Targeting of the vascular endothelium compartment explains, in part, the therapeutic efficacy of the nonselective beta-adrenergic antagonist propranolol against common endothelial tumors such as hemangiomas. In vitro, the antiangiogenic biological activity of propranolol was shown to inhibit human brain microvascular endothelial cell tubulogenesis.

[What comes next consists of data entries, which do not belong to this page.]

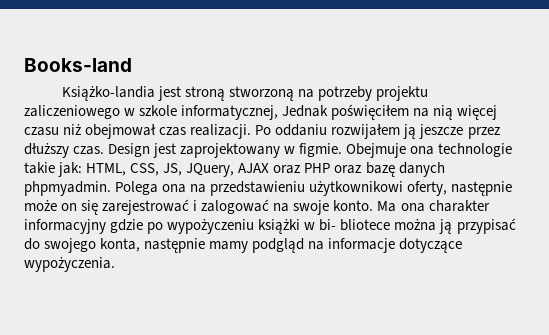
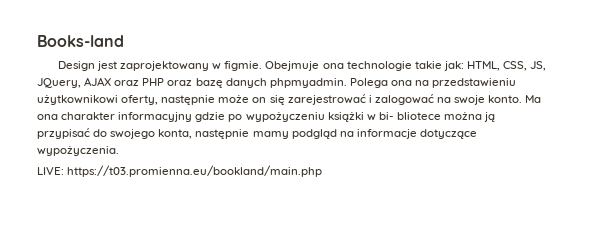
- Książko-landia jest stroną stworzoną na potrzeby projektu zaliczeniowego w szkole informatycznej, Jednak poświęciłem na nią więcej czasu niż obejmował czas realizacji. Po oddaniu rozwijałem ją jeszcze przez dłuższy czas.
+ LIVE: https://t03.promienna.eu/bookland/main.php

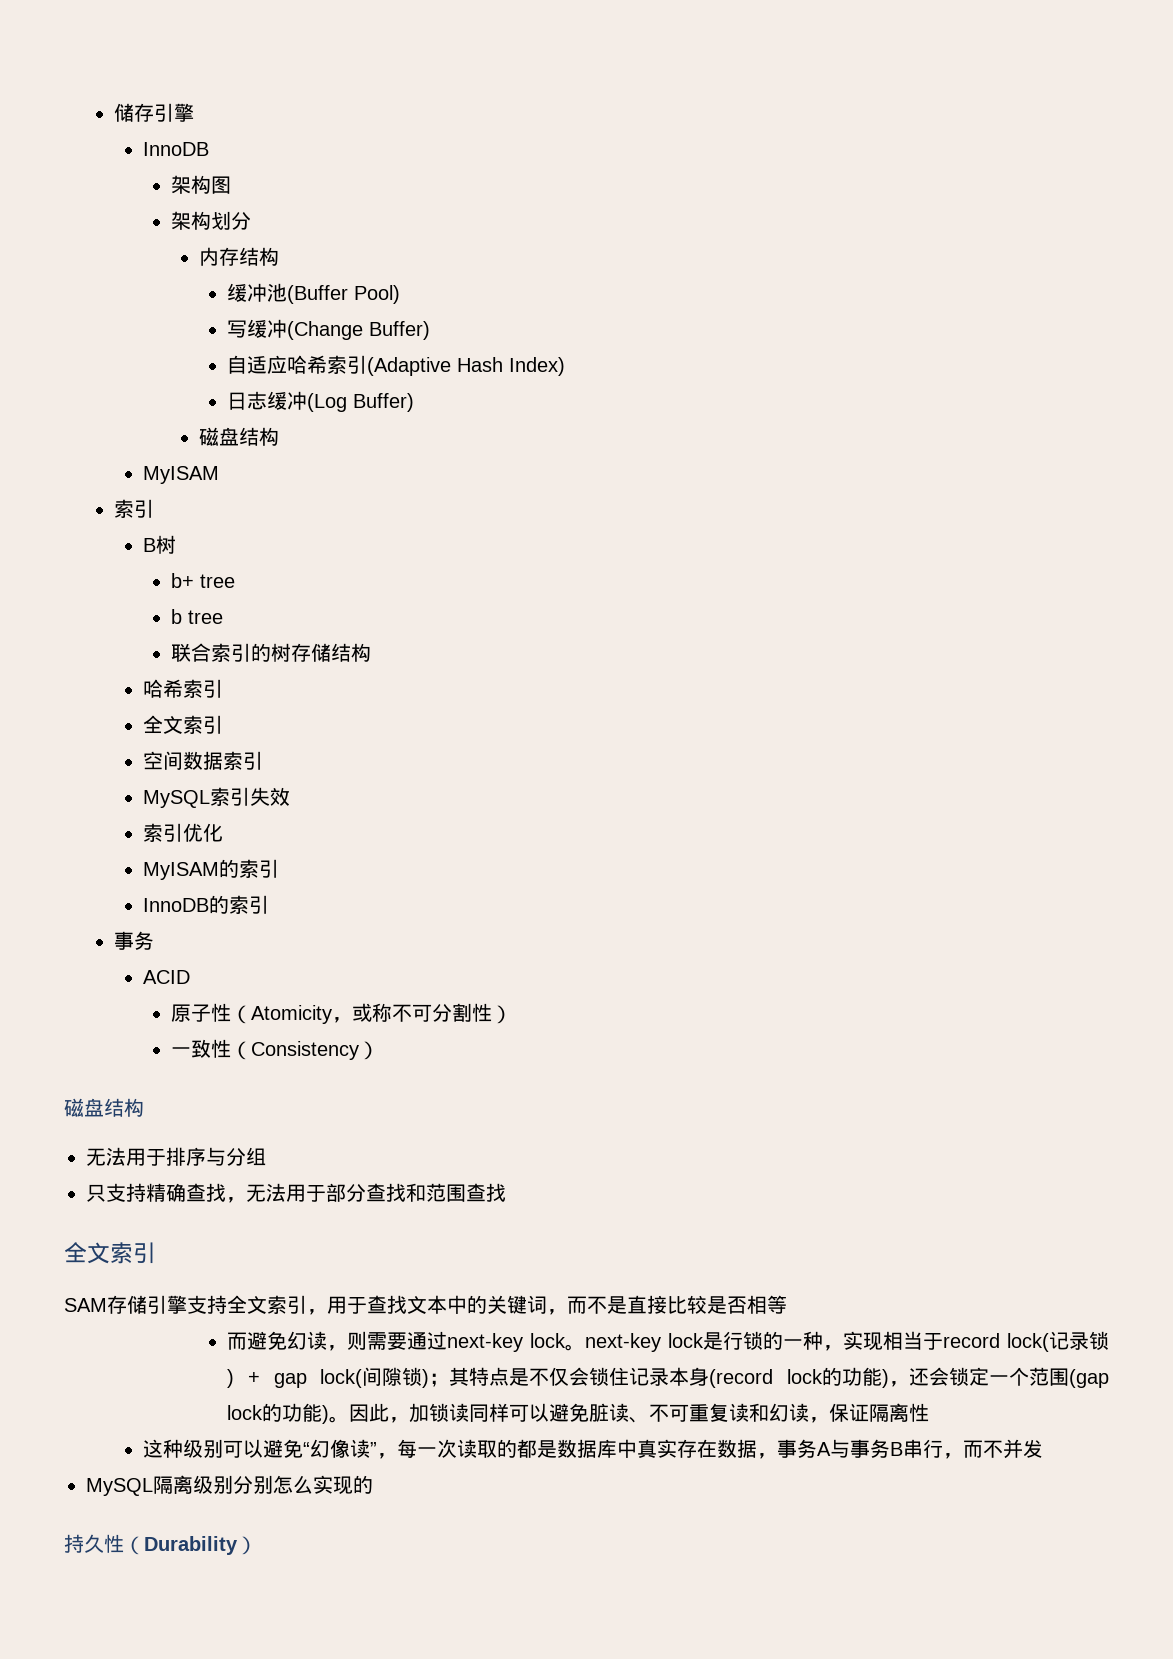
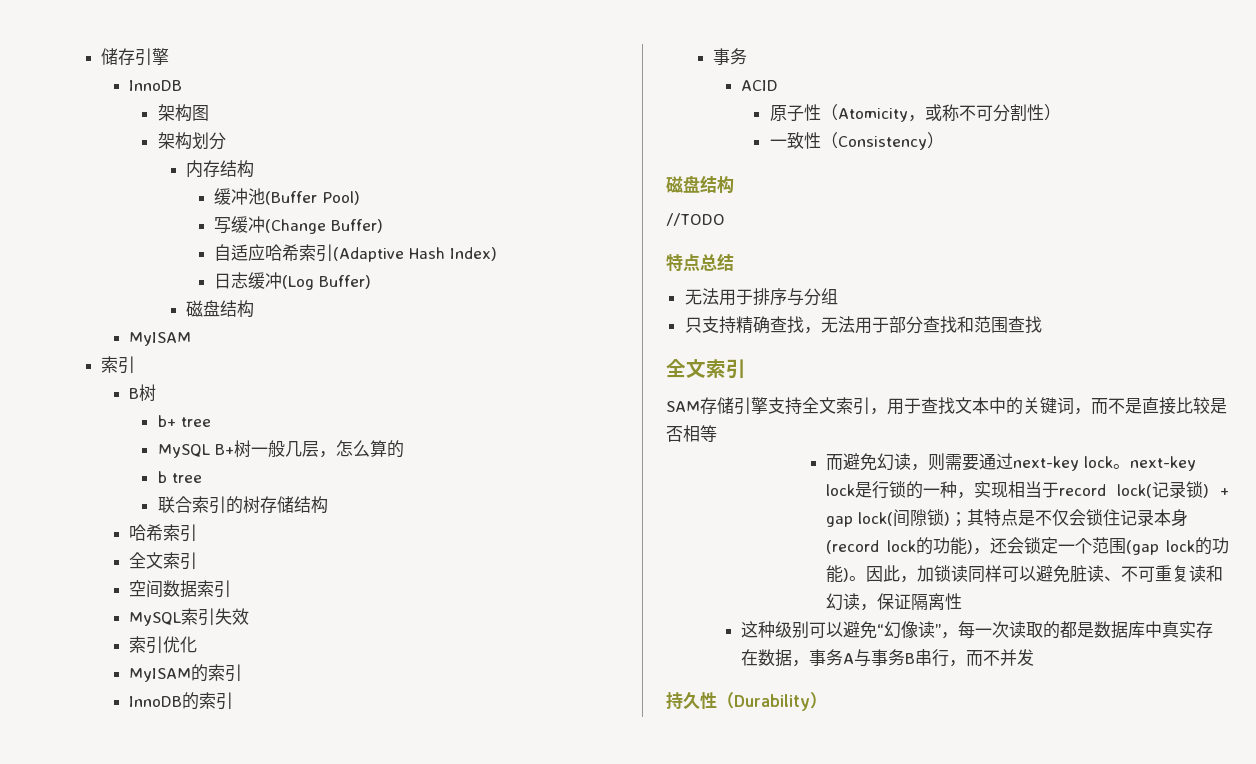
+ MySQL B+树一般几层，怎么算的
+ //TODO
+ 特点总结
- MySQL隔离级别分别怎么实现的

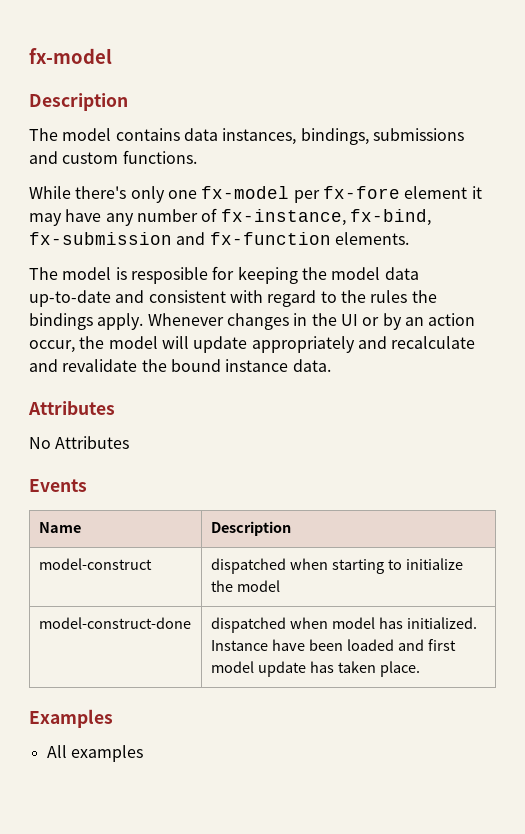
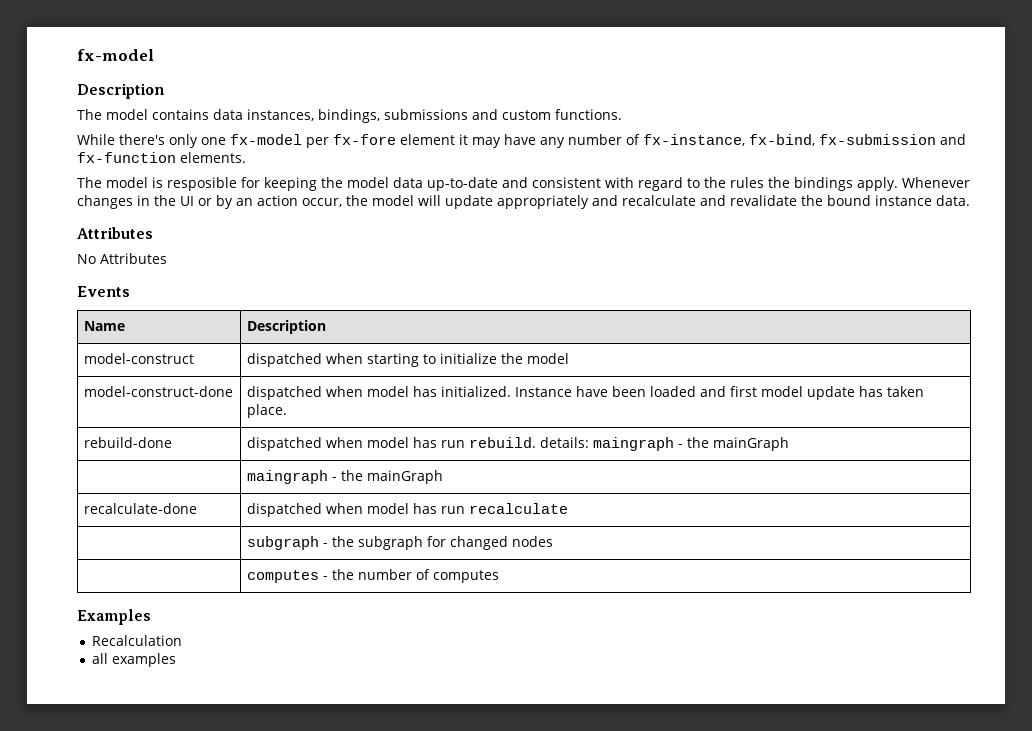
+ rebuild-done | dispatched when model has run rebuild. details: maingraph - the mainGraph
+ | maingraph - the mainGraph
+ recalculate-done | dispatched when model has run recalculate
+ | subgraph - the subgraph for changed nodes
+ | computes - the number of computes
- All examples
+ Recalculation
+ all examples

However, -possible interference of propranolol with cell signaling associated with the tumoral compartment remains unexplored. We therefore assessed the potency of propranolol against a pediatric brain tumor-derived DAOY medulloblastoma cell model. Gene expression of beta(1)-, beta(2)-, and beta(3)-adrenergic receptors was confirmed in DAOY cells by semiquantitative RT-PCR. We next found that propranolol dose-dependently inhibited induction of the key extracellular matrix-degrading and blood-brain barrier disrupting enzyme matrix metalloproteinase-9 (MMP-9) by phorbol 12-myristate 13-acetate (PMA). Propranolol not only inhibited PMA-induced phosphorylation of the extracellular signal-regulated kinase (Erk), but also that of IkappaB (I kappa B), preventing the I kappa B phosphorylation which is a prerequisite for I kappa B degradation. Propranolol inhibition of I kappa B phosphorylation was shown to occur with optimal efficacy at 30 mu M. Although propranolol, at up to 100 mu M, did not affect cell viability, it potentiated PMA-mediated signaling that ultimately led to diminished phosphorylation of Akt. The anti-Erk and anti-Akt phosphorylation effects are both suggestive of antiproliferative and antisurvival signaling, respectively. Our data are therefore indicative of a pharmacological role for propranolol against beta-adrenergic receptor signaling functions involving the nuclear factor-kappaB-mediated regulation of MMP-9.